# Fim da escala 6×1 deve aumentar produtividade, defende governo
O ministro da Secretaria-Geral da Presidência, Guilherme Boulos, afirmou que o término da escala de trabalho 6×1 no Brasil levará ao aumento da produtividade da economia do país. Em entrevista ao programa Bom Dia Ministro, ele defendeu a redução de jornada para os trabalhadores e apresentou exemplos de empresas que já adotaram novos regimes de trabalho sem legislação obrigatória.
Segundo Boulos, um estudo da Fundação Getulio Vargas realizado em 2024 envolveu 19 empresas brasileiras que reduziram a jornada de trabalho. Os resultados apontaram aumento de receita em 72% delas e melhoria no cumprimento de prazos em 44%. O ministro destacou que essas empresas estão realizando essa transformação mesmo sem uma lei que as obrigue.
Boulos explicou os mecanismos por trás da elevação da produtividade com jornadas reduzidas. Com seis dias de trabalho e apenas um de descanso, muitas pessoas chegam ao trabalho já cansadas, especialmente as mulheres que frequentemente usam seu único dia livre para cuidados domésticos. Quando o trabalhador está mais descansado, seu desempenho melhora significativamente. O ministro enfatizou que sua posição se baseia em dados concretos, não em suposições.
Exemplos internacionais reforçam essa tese. A Islândia reduziu sua jornada semanal para 35 horas com regime 4×3 em 2023, resultando em crescimento econômico de 5% e aumento de produtividade de 1,5%. Nos Estados Unidos, houve redução média de 35 minutos diários de trabalho nos últimos três anos pela dinâmica natural do mercado, gerando aumento de 2% na produtividade. A Microsoft no Japão adotou a escala 4×3 e registrou aumento de 40% na produtividade individual dos trabalhadores.

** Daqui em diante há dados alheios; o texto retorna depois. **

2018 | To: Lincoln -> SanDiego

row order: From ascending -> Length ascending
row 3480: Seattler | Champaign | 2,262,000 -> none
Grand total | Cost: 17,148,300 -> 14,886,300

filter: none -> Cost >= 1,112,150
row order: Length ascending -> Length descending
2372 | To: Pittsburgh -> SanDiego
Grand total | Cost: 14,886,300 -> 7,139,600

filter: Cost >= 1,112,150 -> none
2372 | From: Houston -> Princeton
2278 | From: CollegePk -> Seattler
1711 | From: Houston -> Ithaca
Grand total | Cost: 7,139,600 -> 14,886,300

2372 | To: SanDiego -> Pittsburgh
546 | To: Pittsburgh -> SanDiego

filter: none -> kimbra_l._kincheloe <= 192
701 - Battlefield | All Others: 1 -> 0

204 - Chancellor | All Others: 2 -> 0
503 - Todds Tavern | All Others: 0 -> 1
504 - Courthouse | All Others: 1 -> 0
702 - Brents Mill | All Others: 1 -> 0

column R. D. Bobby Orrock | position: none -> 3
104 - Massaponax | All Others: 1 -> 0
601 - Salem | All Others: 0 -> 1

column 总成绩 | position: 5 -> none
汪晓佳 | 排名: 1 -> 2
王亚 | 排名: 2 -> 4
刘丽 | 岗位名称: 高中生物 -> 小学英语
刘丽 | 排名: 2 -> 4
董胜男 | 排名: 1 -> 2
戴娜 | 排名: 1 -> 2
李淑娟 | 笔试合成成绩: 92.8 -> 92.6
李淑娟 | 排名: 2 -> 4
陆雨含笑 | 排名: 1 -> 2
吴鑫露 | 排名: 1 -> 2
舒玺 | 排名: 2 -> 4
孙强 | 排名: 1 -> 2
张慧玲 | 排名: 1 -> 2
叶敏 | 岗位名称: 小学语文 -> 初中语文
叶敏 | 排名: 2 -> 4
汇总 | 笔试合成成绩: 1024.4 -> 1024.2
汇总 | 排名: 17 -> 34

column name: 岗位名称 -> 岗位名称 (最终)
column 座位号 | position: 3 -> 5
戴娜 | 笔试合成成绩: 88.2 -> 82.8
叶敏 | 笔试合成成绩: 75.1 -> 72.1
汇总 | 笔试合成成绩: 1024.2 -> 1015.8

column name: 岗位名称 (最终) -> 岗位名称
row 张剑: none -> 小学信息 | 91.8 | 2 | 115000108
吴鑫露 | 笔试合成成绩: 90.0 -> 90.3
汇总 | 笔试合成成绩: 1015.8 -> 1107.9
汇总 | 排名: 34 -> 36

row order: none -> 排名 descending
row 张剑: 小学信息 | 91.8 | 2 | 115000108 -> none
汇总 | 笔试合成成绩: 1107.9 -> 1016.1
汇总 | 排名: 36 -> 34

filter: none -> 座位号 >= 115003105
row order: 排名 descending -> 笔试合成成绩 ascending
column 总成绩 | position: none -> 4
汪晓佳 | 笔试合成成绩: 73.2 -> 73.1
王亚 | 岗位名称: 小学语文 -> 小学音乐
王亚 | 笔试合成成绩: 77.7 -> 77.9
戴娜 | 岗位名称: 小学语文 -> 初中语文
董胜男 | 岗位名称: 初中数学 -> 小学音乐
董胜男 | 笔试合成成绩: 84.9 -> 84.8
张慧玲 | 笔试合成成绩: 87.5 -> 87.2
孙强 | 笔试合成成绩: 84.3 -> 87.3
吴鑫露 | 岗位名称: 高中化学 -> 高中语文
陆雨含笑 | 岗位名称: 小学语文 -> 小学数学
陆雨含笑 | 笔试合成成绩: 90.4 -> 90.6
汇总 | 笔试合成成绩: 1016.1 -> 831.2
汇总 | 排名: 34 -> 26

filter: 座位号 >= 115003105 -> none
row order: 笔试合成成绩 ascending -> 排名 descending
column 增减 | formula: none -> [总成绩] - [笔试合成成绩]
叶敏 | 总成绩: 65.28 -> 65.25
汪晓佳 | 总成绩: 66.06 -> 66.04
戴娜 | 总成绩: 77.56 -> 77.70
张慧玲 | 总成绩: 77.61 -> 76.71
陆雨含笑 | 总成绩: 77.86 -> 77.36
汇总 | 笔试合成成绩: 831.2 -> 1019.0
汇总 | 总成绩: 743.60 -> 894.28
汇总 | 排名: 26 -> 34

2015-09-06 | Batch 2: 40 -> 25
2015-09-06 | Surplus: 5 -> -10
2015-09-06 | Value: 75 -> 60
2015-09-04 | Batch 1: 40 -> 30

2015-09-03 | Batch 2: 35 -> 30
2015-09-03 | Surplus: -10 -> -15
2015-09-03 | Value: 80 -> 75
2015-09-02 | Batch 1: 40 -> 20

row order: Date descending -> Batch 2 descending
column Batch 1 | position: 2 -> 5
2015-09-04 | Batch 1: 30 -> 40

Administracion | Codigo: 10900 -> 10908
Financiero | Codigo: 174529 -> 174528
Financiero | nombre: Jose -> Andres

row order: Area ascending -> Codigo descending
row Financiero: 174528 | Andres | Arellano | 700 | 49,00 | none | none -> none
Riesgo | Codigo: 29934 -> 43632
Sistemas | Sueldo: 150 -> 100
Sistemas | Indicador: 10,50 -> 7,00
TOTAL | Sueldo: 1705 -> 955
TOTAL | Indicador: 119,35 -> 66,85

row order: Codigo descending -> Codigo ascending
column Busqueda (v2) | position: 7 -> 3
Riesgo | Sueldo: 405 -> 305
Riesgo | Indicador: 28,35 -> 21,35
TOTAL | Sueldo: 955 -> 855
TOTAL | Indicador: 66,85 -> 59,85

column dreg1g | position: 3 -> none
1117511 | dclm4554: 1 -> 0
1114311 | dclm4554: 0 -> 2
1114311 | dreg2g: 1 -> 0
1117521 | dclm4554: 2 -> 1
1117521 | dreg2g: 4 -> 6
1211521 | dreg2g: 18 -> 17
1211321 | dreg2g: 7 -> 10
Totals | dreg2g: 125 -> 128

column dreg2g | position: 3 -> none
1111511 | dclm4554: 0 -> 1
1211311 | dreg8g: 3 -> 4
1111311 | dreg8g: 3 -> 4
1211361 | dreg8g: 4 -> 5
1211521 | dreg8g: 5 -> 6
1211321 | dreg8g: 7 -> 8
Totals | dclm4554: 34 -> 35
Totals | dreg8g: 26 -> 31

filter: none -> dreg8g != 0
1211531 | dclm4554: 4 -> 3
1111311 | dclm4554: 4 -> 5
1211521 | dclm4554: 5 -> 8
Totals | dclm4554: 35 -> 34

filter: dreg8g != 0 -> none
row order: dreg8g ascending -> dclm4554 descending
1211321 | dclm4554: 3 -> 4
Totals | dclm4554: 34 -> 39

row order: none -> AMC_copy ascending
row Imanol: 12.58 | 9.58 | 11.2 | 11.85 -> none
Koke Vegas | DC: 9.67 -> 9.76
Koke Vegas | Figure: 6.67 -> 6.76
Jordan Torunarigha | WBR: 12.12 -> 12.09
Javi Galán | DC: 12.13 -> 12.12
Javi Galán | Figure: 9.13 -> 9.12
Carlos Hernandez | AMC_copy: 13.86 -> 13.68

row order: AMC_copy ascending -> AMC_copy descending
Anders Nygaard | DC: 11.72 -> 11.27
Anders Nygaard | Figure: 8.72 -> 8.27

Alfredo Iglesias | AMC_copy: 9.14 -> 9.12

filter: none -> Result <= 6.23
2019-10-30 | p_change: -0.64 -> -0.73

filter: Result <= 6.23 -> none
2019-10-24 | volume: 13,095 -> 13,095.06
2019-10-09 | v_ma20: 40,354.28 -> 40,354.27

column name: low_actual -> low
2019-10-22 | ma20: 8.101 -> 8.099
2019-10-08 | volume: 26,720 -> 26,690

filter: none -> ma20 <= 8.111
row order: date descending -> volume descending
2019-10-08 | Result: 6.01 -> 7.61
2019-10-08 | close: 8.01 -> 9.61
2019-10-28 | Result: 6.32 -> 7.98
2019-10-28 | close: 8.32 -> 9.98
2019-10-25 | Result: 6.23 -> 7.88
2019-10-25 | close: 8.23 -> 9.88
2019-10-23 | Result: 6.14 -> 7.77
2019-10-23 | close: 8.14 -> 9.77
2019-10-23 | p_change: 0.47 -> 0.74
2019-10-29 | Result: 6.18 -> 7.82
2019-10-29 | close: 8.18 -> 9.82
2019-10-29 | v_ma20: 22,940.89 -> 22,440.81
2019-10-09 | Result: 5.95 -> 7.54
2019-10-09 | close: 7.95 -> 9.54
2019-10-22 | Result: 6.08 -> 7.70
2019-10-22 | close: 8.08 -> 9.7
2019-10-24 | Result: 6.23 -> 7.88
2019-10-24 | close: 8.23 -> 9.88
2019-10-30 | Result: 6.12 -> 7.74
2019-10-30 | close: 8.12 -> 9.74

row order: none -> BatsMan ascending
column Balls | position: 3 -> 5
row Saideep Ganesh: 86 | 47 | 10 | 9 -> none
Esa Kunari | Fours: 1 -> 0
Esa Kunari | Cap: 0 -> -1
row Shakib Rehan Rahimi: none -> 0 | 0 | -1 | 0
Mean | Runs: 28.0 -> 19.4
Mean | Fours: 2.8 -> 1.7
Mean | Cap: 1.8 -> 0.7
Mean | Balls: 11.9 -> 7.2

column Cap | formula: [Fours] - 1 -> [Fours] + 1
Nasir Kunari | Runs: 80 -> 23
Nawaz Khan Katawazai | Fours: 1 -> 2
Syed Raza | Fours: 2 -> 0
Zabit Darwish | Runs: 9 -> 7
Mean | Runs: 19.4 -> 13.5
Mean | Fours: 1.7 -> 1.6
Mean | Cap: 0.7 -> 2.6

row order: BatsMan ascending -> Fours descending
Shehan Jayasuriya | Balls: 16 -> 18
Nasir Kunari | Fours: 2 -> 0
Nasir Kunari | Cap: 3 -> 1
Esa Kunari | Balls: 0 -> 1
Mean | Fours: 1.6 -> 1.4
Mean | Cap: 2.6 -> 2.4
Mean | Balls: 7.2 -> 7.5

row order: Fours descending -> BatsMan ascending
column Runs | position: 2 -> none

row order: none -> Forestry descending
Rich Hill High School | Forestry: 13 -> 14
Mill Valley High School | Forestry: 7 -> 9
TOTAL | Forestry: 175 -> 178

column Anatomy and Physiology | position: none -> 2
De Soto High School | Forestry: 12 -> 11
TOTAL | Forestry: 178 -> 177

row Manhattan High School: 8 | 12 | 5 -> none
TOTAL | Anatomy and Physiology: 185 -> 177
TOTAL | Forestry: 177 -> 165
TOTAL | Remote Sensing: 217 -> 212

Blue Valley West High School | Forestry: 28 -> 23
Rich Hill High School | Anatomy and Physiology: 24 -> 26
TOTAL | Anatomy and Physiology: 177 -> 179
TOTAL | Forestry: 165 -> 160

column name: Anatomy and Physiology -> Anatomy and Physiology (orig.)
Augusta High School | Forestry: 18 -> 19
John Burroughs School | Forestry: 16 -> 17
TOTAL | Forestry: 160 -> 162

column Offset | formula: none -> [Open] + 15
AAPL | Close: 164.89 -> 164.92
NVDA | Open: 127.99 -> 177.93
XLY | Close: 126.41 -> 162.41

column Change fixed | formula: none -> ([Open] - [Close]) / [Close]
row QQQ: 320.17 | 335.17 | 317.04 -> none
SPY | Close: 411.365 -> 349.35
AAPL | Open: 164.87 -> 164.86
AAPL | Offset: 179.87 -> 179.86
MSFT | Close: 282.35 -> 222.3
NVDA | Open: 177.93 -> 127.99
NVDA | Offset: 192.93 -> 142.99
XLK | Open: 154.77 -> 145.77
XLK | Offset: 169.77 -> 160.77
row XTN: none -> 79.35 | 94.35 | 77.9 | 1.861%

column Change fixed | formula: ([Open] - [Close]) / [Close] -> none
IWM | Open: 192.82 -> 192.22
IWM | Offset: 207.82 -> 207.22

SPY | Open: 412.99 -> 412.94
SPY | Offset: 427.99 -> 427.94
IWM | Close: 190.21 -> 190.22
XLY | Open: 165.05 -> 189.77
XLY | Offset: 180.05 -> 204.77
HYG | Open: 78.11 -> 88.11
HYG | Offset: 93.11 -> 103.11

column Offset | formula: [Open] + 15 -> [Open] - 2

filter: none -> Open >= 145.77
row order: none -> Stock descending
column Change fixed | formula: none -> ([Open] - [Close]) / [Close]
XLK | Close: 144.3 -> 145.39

Boulos também questionou a origem da baixa produtividade na economia brasileira. Argumentou que parte importante dessa defasagem não é responsabilidade do trabalhador, mas sim do setor privado que investe pouco em inovação e tecnologia. Segundo o ministro, quase todo o investimento em inovação, tecnologia e pesquisa no Brasil vem do setor público, enquanto o setor privado brasileiro é um dos que menos investe proporcionalmente em relação a países no mesmo patamar econômico.
A proposta defendida pelo governo prevê redução das atuais 44 horas semanais de trabalho para 40 horas semanais, sem redução salarial, em regime de, no máximo, cinco dias de trabalho por dois de folga. A medida incluirá período de transição e compensações para micro e pequenas empresas. Boulos destacou que essa proposta está sendo desenhada para todos os setores da economia brasileira por uma questão de dignidade dos trabalhadores.
Na Câmara dos Deputados, tramita a Proposta de Emenda à Constituição (PEC) nº 8/2025 que encerra a escala 6×1, estabelecendo jornada máxima de 36 horas semanais e quatro dias de trabalho por semana.
O projeto enfrenta resistência de setores empresariais que alegam que a medida aumentaria custos operacionais das empresas pela necessidade de contratar mais trabalhadores. Boulos argumenta que há um superdimensionamento do custo dessa redução, mas reconhece que para pequenas empresas será discutido um modelo de adaptação específico.
Boulos informou que há avanço na discussão com o Congresso Nacional para votação ainda no primeiro semestre. Ele relatou encontros recentes com o presidente da Câmara, Hugo Motta, e com o ministro do Trabalho e Emprego, Luiz Marinho, sobre o tema.